RYS and IQ4_NL are the practical part of that goal: preserving useful reasoning and coding behavior in a compact form factor. One 24 GB-class GPU can be enough for a serious local worker. More GPUs naturally mean more independent workers in parallel, not a different claim about one model instance.
Claimed
On the mixed BF16-vs-IQ4_NL snapshot, this RYS 15/20 branch lost less than 1% relative mean score after compression to the released practical GGUF.
Claimed
The custom ik-llama fork is the intended runtime path. It also measured faster in the internal comparison, 39.37 tok/s versus 22.51 tok/s for the patched upstream-style comparison, but that speed note is secondary to preserving quality in the Q4_NL file.
Not Claimed
15/20 is not presented as universally best. A later 11/14 long-reasoning comparison was cleaner on repetition, and that remains an important caveat.
Released Artifacts
The public Hugging Face repo contains the practical inference file, an experimental MTP file, a BF16 GGUF reference, and the BF16 safetensors folder for continued work.

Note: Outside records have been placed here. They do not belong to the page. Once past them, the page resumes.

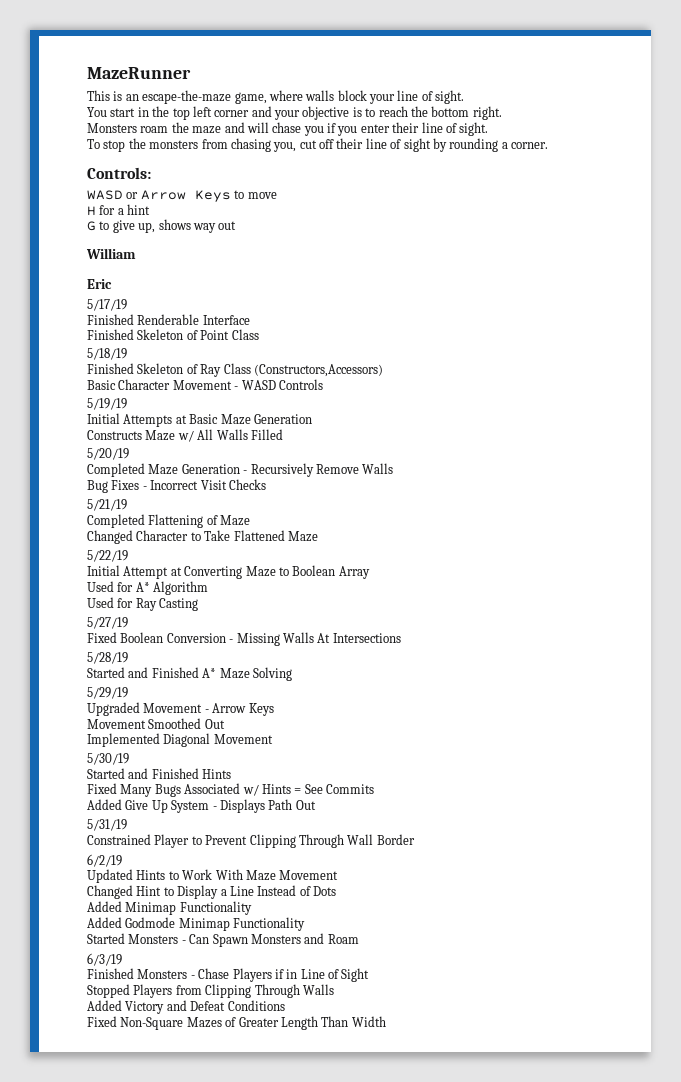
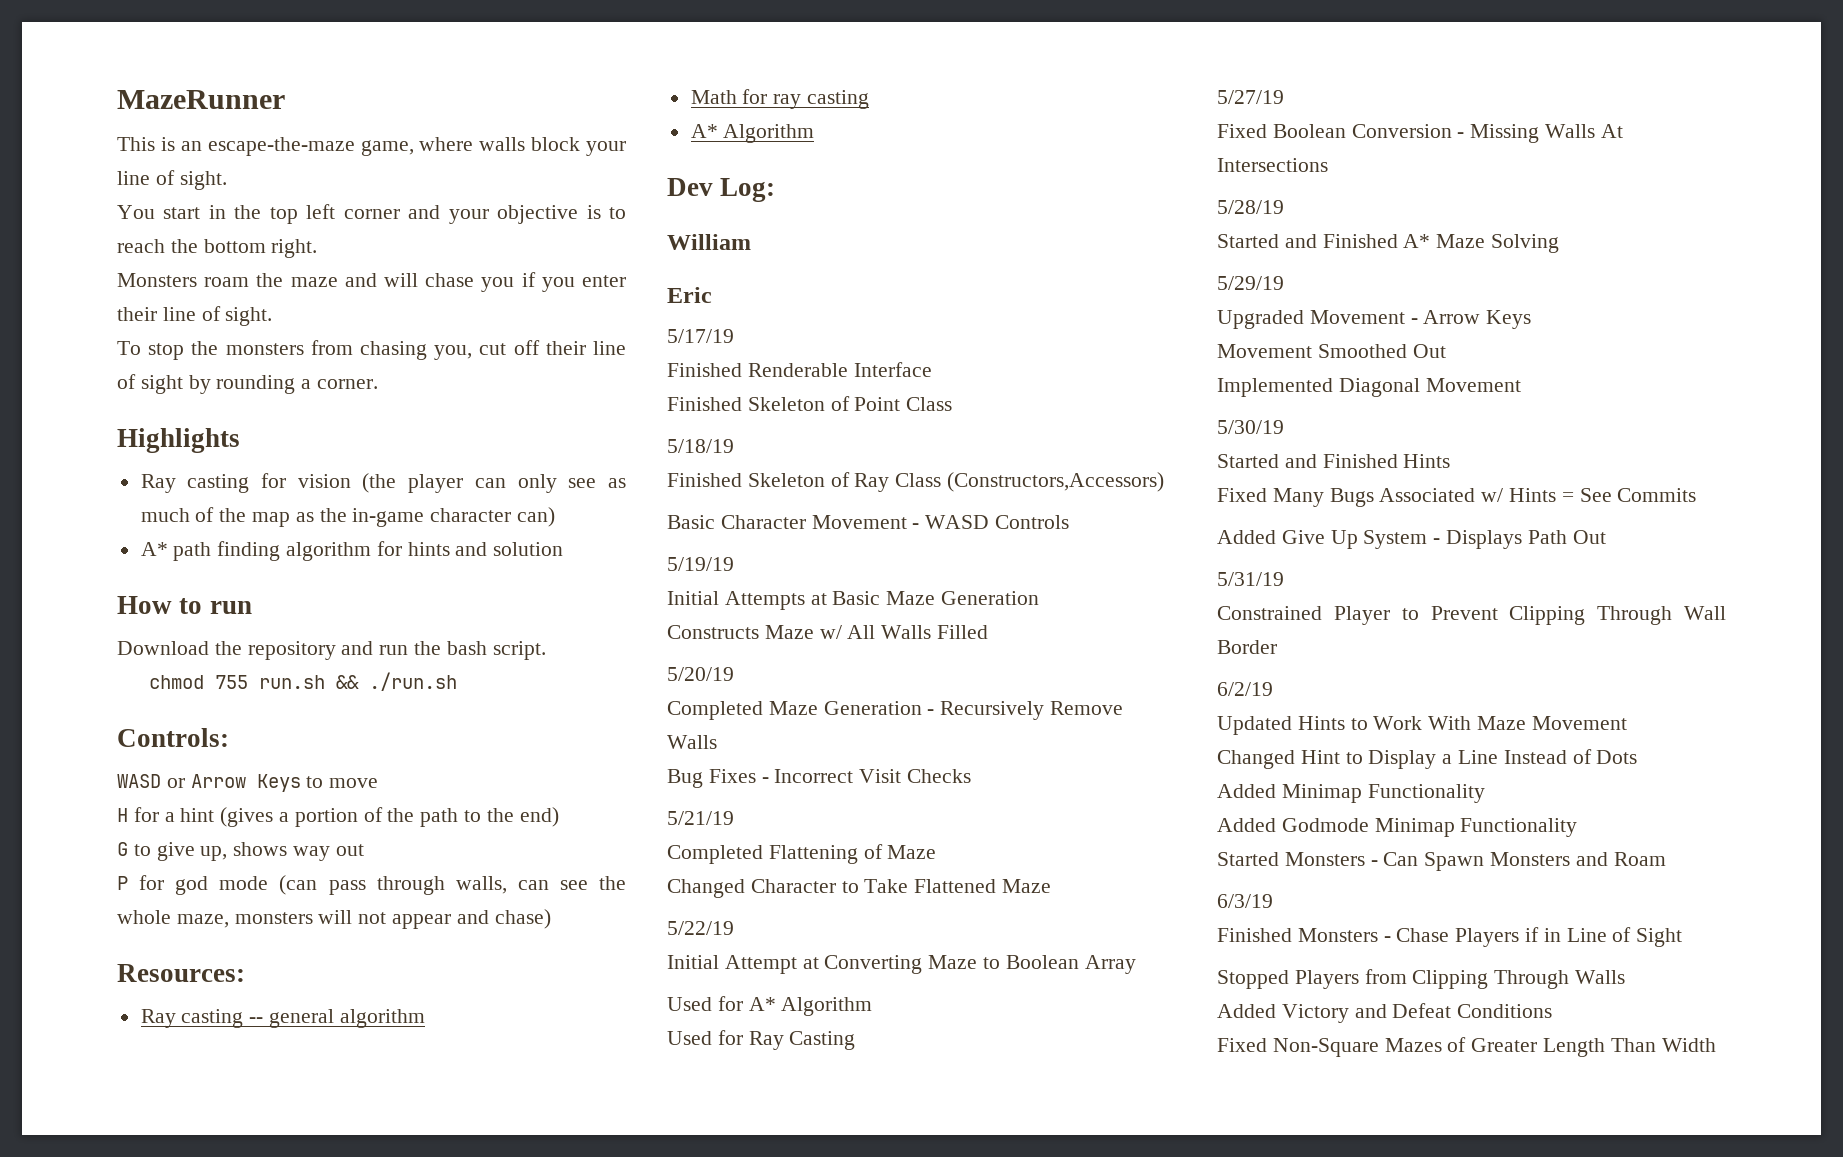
+ Highlights
+ Ray casting for vision (the player can only see as much of the map as the in-game character can)
+ A* path finding algorithm for hints and solution
+ How to run
+ Download the repository and run the bash script.
+ chmod 755 run.sh && ./run.sh
- H for a hint
+ H for a hint (gives a portion of the path to the end)
+ P for god mode (can pass through walls, can see the whole maze, monsters will not appear and chase)
+ Resources:
+ Ray casting -- general algorithm
+ Math for ray casting
+ A* Algorithm
+ Dev Log:

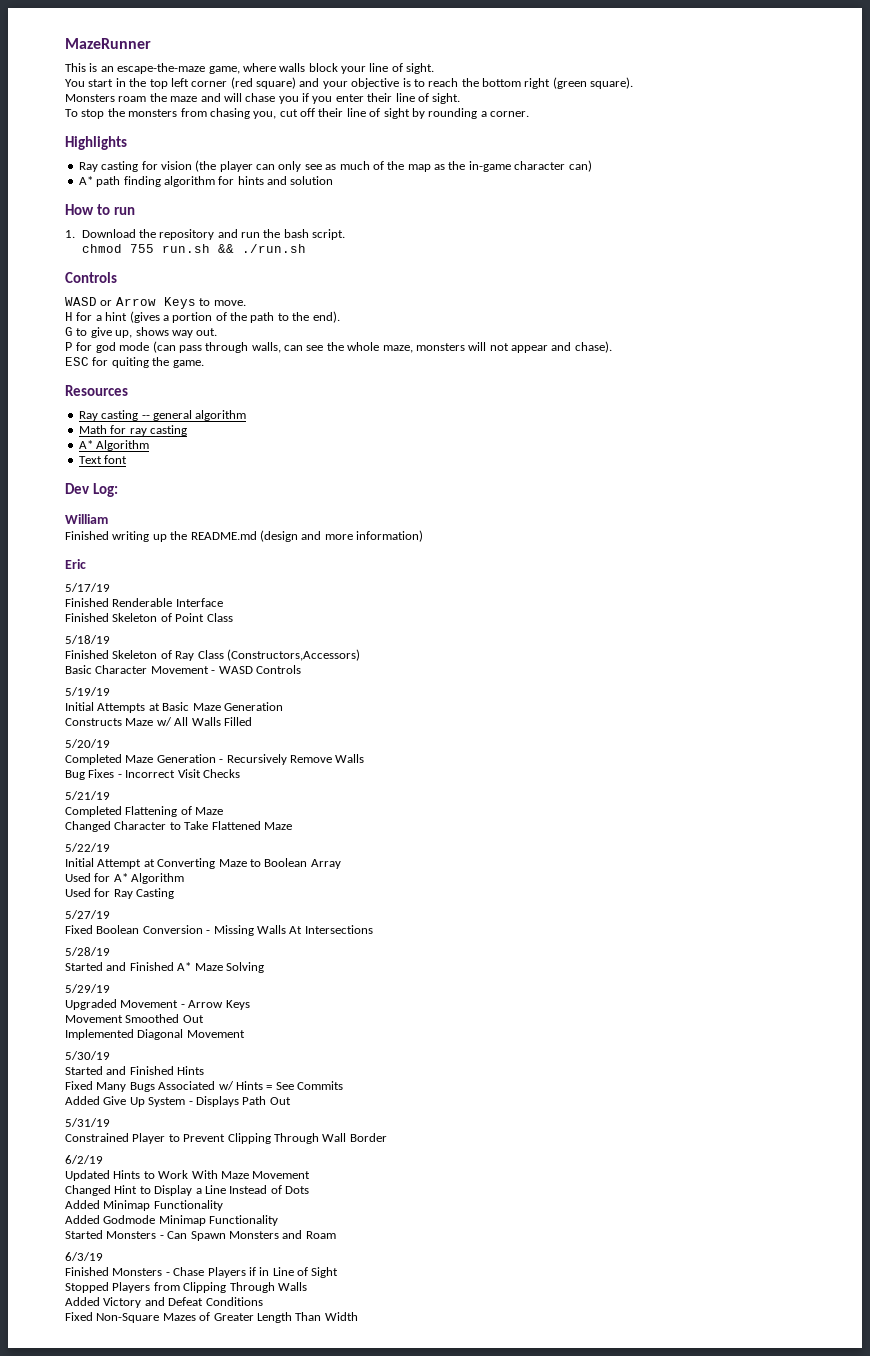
- You start in the top left corner and your objective is to reach the bottom right.
+ You start in the top left corner (red square) and your objective is to reach the bottom right (green square).
- Download the repository and run the bash script.
+ 1. Download the repository and run the bash script.
  chmod 755 run.sh && ./run.sh
- Controls:
+ Controls
- WASD or Arrow Keys to move
+ WASD or Arrow Keys to move.
- H for a hint (gives a portion of the path to the end)
+ H for a hint (gives a portion of the path to the end).
- G to give up, shows way out
+ G to give up, shows way out.
- P for god mode (can pass through walls, can see the whole maze, monsters will not appear and chase)
- Resources:
+ P for god mode (can pass through walls, can see the whole maze, monsters will not appear and chase).
+ ESC for quiting the game.
+ Resources
+ Text font
+ Finished writing up the README.md (design and more information)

| File | Purpose | Size | Decision |
|---|---|---|---|
Qwen3.6-27B-AEON-RYS-MaxThinkCoder-IQ4_NL-ik-llama-custom-mixed.gguf |
Main non-finetuned inference artifact. | 16,554,834,080 bytes | Default release file. |
Qwen3.6-27B-AEON-RYS-MaxThinkCoder-SpeedBoosted-IQ4_NL-MTP-Experimental.gguf |
MTP-capable IQ4_NL artifact with MTP-tail imatrix coverage. | 16,794,473,728 bytes | Experimental; not the default. |
Qwen3.6-27B-AEON-RYS-MaxThinkCoder-BF16.gguf |
Source-quality GGUF reference for inspection, conversion, and comparison. | 57,597,296,608 bytes | Exploration artifact. |
bf16-safetensors/ |
HF-format checkpoint for Transformers, LoRA, SFT, continued training, or conversion work. | 11 shards | Training/workflow artifact. |
Decision
For normal users, the intended file is the non-MTP IQ4_NL GGUF. The BF16 files exist so people can inspect or continue the work; they are not the small-form deployment claim.
Experiment Timeline
The release moved through source selection, RYS construction, strict scanning, quantization screening, runtime work, and practical validation. Later fine-tune work built on this base, but is separate from the non-finetuned record here.
1. Source Branch
Use AEON-7/Qwen3.6-27B-AEON-Ultimate-Uncensored as the source branch instead of the earlier official-base line or other abliterated candidates.
2. RYS Build
Build safetensors-first RYS checkpoints with correct tensor remapping and per-layer metadata remapping for Qwen3.6 hybrid attention.
3. Strict Window Scan
Compare candidate RYS windows against AEON baseline on strict math and EQ validation files. Select 15/20 as the balanced winner.
4. Quantization Screen
Convert to GGUF, build imatrix calibration, quantize to IQ4_NL, and compare BF16 against the quantized release candidate.
5. Runtime Work
Patch and package the ik-llama fork for the custom mixed GGUF layout, Qwen3.6 hybrid handling, graph split, Jinja, and DeepSeek reasoning format.
6. Release Decision
Publish the non-MTP IQ4_NL as the default, keep MTP as experimental, keep BF16 as exploration/reference, and document known caveats.
Test Coverage Snapshot
This is the compact count of the evidence behind the release. The public values used for the argument are reproduced on this page; the evidence ledger gives provenance filenames.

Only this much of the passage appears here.